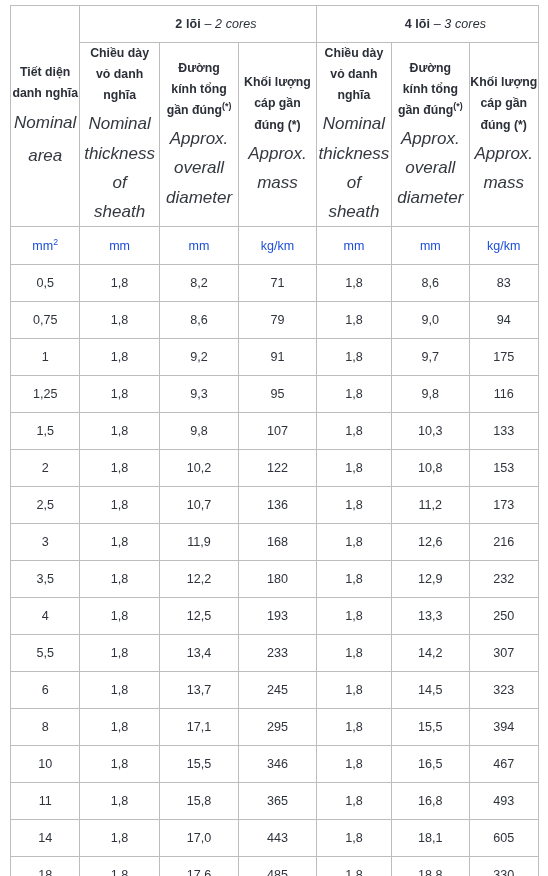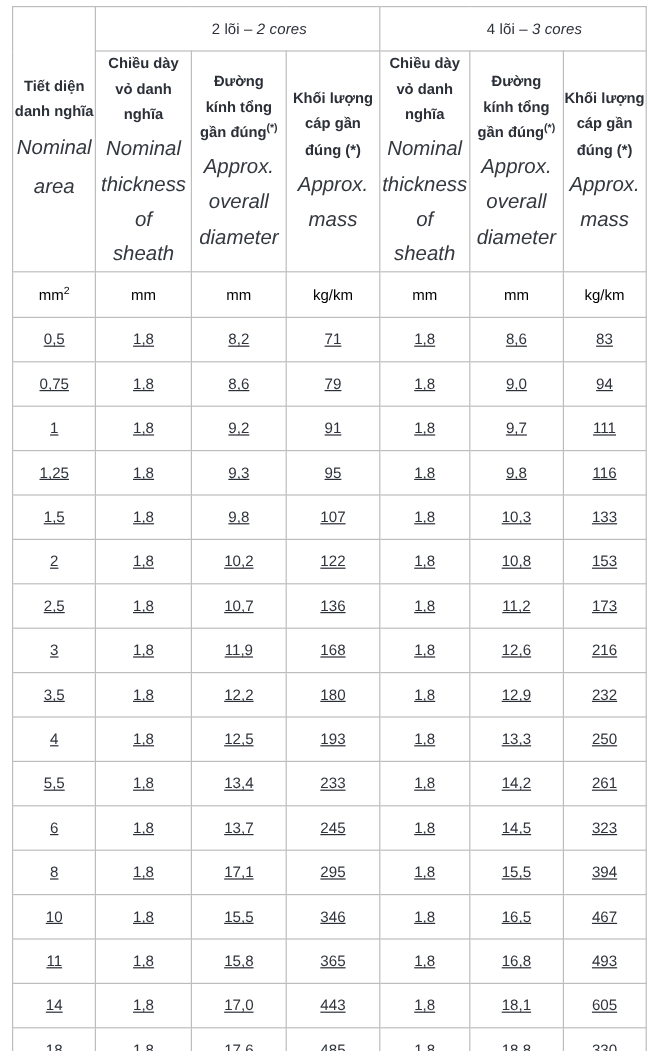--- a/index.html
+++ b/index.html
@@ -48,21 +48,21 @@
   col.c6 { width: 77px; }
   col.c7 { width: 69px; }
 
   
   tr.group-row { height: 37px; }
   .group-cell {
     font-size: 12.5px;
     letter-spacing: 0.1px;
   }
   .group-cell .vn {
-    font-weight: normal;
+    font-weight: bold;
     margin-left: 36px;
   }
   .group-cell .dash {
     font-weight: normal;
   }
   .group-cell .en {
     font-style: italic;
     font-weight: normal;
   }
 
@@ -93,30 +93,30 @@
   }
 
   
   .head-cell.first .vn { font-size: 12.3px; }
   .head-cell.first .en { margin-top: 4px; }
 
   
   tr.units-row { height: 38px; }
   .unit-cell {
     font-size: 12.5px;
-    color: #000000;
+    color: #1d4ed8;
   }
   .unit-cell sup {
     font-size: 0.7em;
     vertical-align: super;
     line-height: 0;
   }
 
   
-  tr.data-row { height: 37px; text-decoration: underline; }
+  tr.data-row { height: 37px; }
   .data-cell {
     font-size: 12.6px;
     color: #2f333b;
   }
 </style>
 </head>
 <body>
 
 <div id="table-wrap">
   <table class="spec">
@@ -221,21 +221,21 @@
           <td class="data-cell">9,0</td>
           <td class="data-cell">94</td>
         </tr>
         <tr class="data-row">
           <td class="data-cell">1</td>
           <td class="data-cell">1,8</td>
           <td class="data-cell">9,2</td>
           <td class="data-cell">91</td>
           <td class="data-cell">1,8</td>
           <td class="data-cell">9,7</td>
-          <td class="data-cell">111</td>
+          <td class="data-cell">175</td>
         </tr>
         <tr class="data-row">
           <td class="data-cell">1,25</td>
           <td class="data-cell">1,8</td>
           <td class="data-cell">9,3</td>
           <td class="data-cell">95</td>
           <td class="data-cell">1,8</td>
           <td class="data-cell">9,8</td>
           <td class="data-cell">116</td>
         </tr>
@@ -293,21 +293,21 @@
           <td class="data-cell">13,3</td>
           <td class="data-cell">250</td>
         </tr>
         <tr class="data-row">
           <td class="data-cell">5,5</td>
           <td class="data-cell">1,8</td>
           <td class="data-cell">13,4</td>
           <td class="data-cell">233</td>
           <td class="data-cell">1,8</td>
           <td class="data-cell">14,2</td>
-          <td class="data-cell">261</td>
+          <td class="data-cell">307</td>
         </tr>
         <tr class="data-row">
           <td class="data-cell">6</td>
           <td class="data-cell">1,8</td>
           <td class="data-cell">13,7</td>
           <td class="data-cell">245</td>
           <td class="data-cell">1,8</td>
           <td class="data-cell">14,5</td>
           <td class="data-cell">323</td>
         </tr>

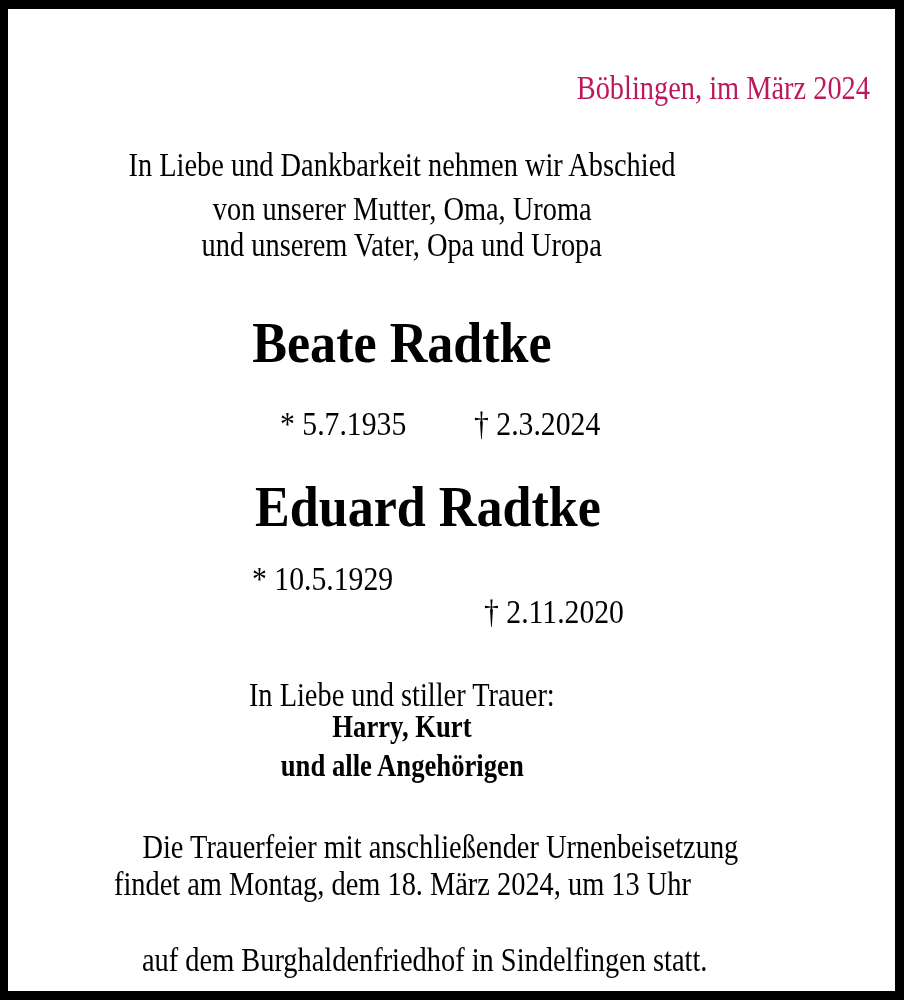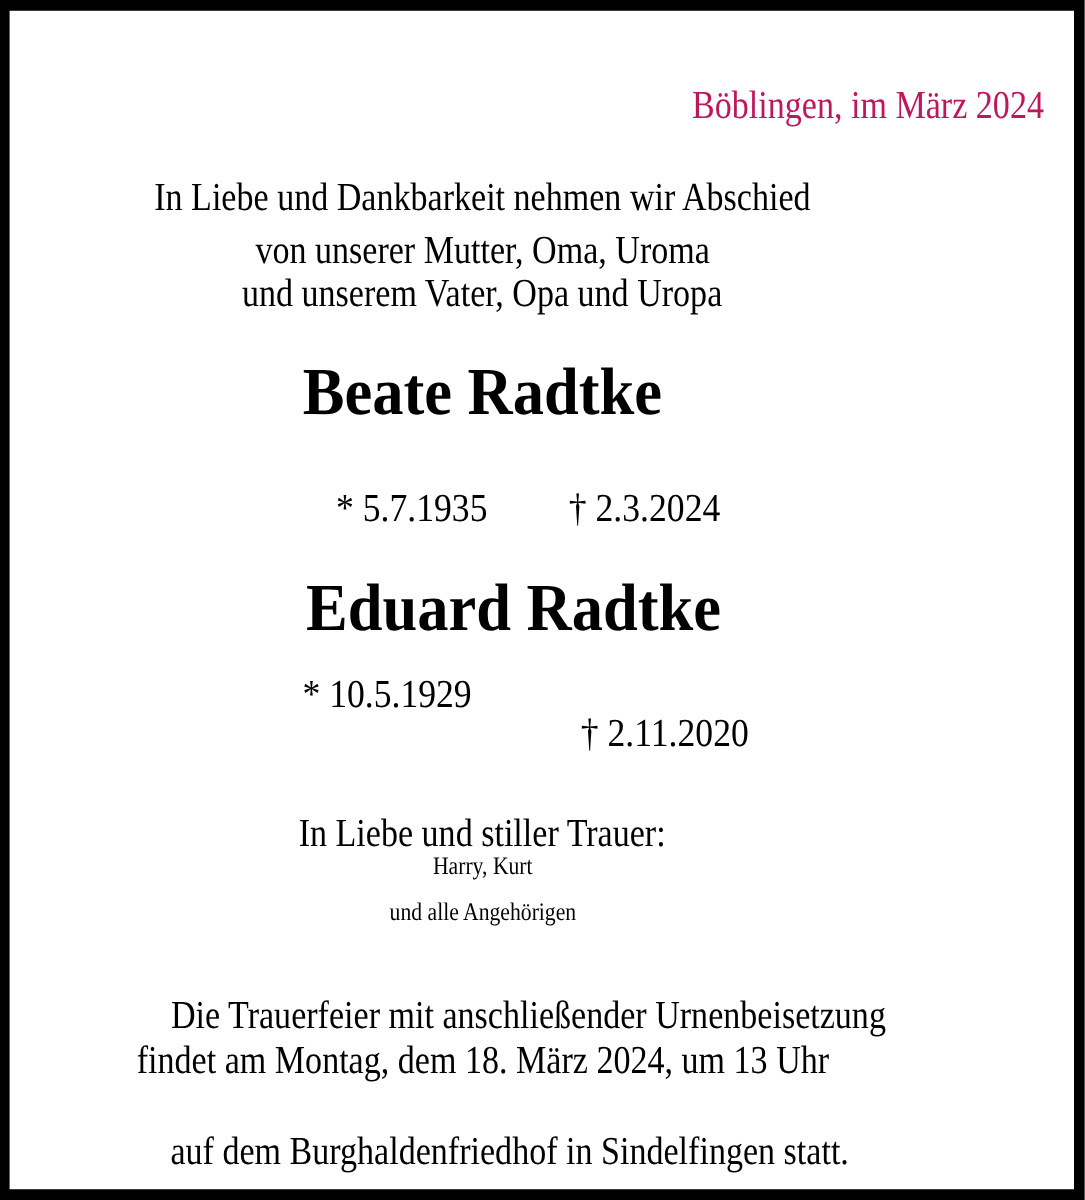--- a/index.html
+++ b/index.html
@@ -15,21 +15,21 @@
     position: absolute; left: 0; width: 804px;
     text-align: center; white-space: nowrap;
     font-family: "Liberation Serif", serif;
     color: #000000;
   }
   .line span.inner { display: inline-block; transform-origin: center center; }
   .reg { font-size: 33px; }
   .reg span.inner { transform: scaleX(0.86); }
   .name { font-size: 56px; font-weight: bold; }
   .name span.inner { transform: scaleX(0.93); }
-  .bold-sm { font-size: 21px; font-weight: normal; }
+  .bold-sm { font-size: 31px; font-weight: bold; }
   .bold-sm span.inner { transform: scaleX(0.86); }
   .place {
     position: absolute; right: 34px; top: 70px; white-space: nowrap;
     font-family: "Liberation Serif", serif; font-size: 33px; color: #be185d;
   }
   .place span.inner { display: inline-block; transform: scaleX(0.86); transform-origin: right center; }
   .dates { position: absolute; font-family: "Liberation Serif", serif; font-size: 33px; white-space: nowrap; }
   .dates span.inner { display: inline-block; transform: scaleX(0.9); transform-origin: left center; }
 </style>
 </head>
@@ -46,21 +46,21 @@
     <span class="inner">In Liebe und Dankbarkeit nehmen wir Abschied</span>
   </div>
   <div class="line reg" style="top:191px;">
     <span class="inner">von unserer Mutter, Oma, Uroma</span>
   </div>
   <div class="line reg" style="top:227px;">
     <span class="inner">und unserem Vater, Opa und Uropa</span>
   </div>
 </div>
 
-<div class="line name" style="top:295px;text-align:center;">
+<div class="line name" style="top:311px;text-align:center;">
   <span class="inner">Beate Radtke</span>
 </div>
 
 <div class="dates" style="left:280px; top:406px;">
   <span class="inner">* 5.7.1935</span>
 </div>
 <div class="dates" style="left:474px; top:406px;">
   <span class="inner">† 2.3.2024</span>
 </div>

····················

Exercise goal: Go through the entries above and pull out each line with "inner" in it.

Task solution:
   .line span.inner { display: inline-block; transform-origin: center center; }
   .reg span.inner { transform: scaleX(0.86); }
   .name span.inner { transform: scaleX(0.93); }
   .bold-sm span.inner { transform: scaleX(0.86); }
   .place span.inner { display: inline-block; transform: scaleX(0.86); transform-origin: right center; }
   .dates span.inner { display: inline-block; transform: scaleX(0.9); transform-origin: left center; }
     <span class="inner">In Liebe und Dankbarkeit nehmen wir Abschied</span>
     <span class="inner">von unserer Mutter, Oma, Uroma</span>
     <span class="inner">und unserem Vater, Opa und Uropa</span>
   <span class="inner">Beate Radtke</span>
   <span class="inner">* 5.7.1935</span>
   <span class="inner">† 2.3.2024</span>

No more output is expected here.